He with the dirt on his hands was Steve Quirt, the planner and teacher on the farm, our tour guide for the visit. He's another farmer, like Bob Cannard, who knows the importance of dirt. And Wendy Johnson, also a teacher at the farm, we didn't have her pleasure but it's impossible to know about the farm and not know about Wendy. She was there in the impossibly silver artichoke plants and the fava beans, magenta blossoms. Deep, saturated magenta. She's the same Wendy Johnson of Green Gulch Farm, and the author of Gardening at the Dragon's Gate, a big green book I've entered through a hundred different gates or often while beating back the weeds looking for a damn gate.

The farm at Indian Valley has a farm stand of sorts too but the hours appear random. It's either open or it's closed. A shaded roof and plywood tables. If there's class I suppose, and vegetables to be picked, enough to actually sell, it seems they sell them. How perfectly wonderful for the neighborhoods nearby, the communities of people on foot, what a bit of magic to bring home a bag of peas or a pair of artichokes from so close to home. From school. It's their secret garden. (Don't tell anyone you read it here.)

And while they're there, neighbors meeting again or for the first time, at the cyclone gate near the metal sink with a hose running in it, I hope someone invites them to pick up a handful of the dirt, bring it to their nose and, yes, take a smell of it. Maybe you will too, if you find yourself the next time at a farm, letting the dirt fall slowly, in dusty drifts through the text books of your hands, appreciating it for everything we eat.

Office Building Composting


A co-worker stood at my office door Monday afternoon, "What do I do with these," he asked, an empty cup of yogurt in one hand, crumpled paper napkins in the other. I tapped the cup to be sure it was plastic, resisted disposing of them for him.

The entire office was lost after lunch though. We were in our first day of mandated composting and there were twice as many waste baskets in the kitchen than there had been on Friday; all courtesy of the building management. The new waste baskets were adhered with bumper sticker instructions and there were laminated and illustrated instructions to guide us too, but it was still confusing.

The morning had been a breeze. "Coffee cups go in the compost bin," I told everyone, "lids in the landfill." I got a funny look. "The garbage," I clarified. "Lids in the garbage." We were off to a good and caffeinated start.

Then there was a cereal box that landed in the compost. I took it out and put it in the recycle. An hour later it was back in the compost. I left it but took out a biodegradable spoon and washed it for reuse.

I thought I was five shades of chartreuse buying biodegradable utensils for the office but in the world of composting and recycling they are relegated to the garbage. They don't breakdown in compost and they aren't recyclable either.

"The plastic cup goes in recycling," I told my co-worker. He was licking his biodegradable spoon. "That you can reuse." He looked skeptical. "And the napkins, in the compost."

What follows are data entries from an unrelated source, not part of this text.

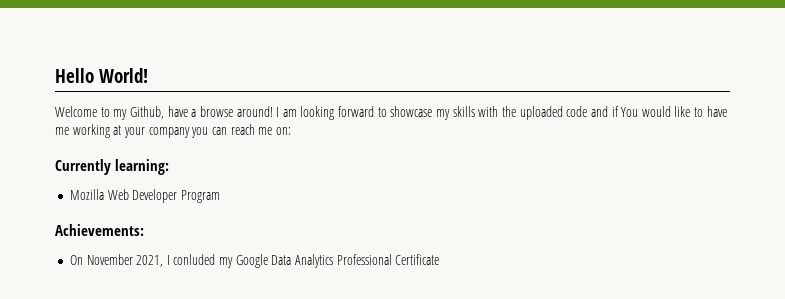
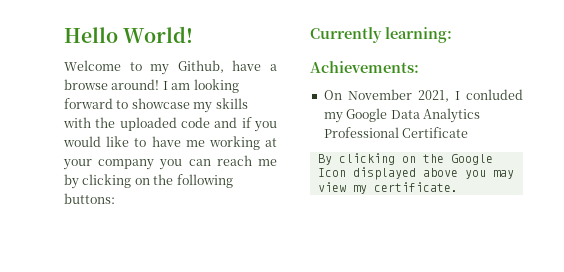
- I am looking forward to showcase my skills with the uploaded code and if You would like to have me working at your company you can reach me on:
+ I am looking forward to showcase my skills with the uploaded code and if you would like to have me working at your company you can reach me by clicking on the following buttons:
  Currently learning:
- Mozilla Web Developer Program
+ By clicking on the Google Icon displayed above you may view my certificate.

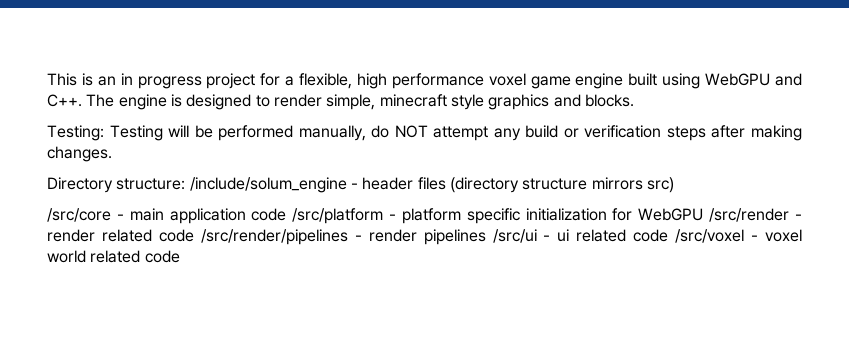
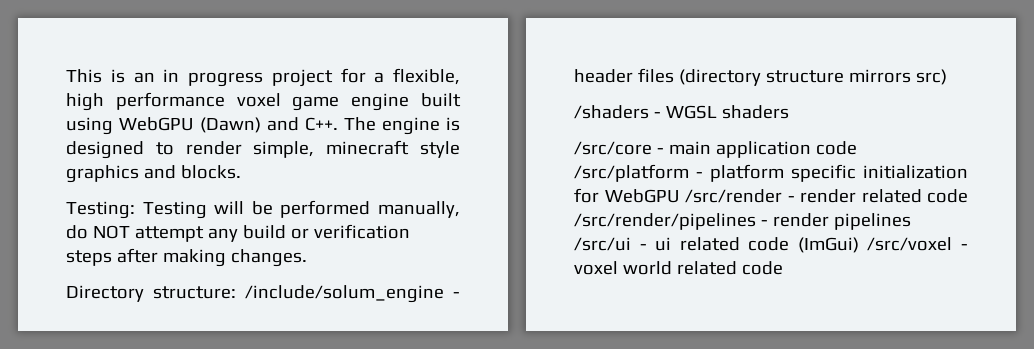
- This is an in progress project for a flexible, high performance voxel game engine built using WebGPU and C++. The engine is designed to render simple, minecraft style graphics and blocks.
+ This is an in progress project for a flexible, high performance voxel game engine built using WebGPU (Dawn) and C++. The engine is designed to render simple, minecraft style graphics and blocks.
+ /shaders - WGSL shaders
- /src/core - main application code /src/platform - platform specific initialization for WebGPU /src/render - render related code /src/render/pipelines - render pipelines /src/ui - ui related code /src/voxel - voxel world related code
+ /src/core - main application code /src/platform - platform specific initialization for WebGPU /src/render - render related code /src/render/pipelines - render pipelines /src/ui - ui related code (ImGui) /src/voxel - voxel world related code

"This is confusing," he said walking away.

Another co-worker, the one I'd pegged the least likely to compost, told me about his Grandmother's system. He told me about guarding the bucket of food scraps until it was full so he could carry it to the pigs. "I loved it," he said. And then he tossed his coffee grounds in the compost like a pro.

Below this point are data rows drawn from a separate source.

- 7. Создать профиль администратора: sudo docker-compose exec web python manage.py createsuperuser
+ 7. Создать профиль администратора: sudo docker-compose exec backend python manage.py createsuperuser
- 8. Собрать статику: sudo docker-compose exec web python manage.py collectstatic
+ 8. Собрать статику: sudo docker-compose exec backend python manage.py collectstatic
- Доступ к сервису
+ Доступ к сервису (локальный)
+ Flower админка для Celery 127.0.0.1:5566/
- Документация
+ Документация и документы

A few more days and everyone on our floor will be a pro too. And the people in the other 25 floors in the building will be pros and our families and friends and people we talk to on the street will become compost pros.

I sent the building management a thank you note. And then I went to see if there any more utensils in the garbage to pull out.

I've got to come up with a better utensil solution.

Marin Sanitary Service Tour

Saturday I toured Marin Sanitary Services and hid behind my camera with tears. I'm blaming it on the acacia in bloom, but honestly, it was the tour leader.

The tour was probably standard with the huge exception that ours was led by the Chairman of the Board, Joe Garbarino. Joe is 77, retired and he wore white tennis shoes.

We started in the area where plastic, paper, cans and bottles are sorted. "This stuff gets in the ocean," Joe said pointing to plastic bags, "and oh the trouble it causes. If only you could see it." He gestured like he was tossing stale bread to the seagulls. "At least in the landfill," he added, "it stays there and doesn't get in the water."

We walked to the next warehouse with a pit the length of one side. "This is what goes to the landfill. It's what's left when everything recyclable comes out." There were a couple of couches, some mattresses.

Someone near me said, "You really can't reuse a mattress. Can you?" No one replied. We were scowling at the pit of future landfill.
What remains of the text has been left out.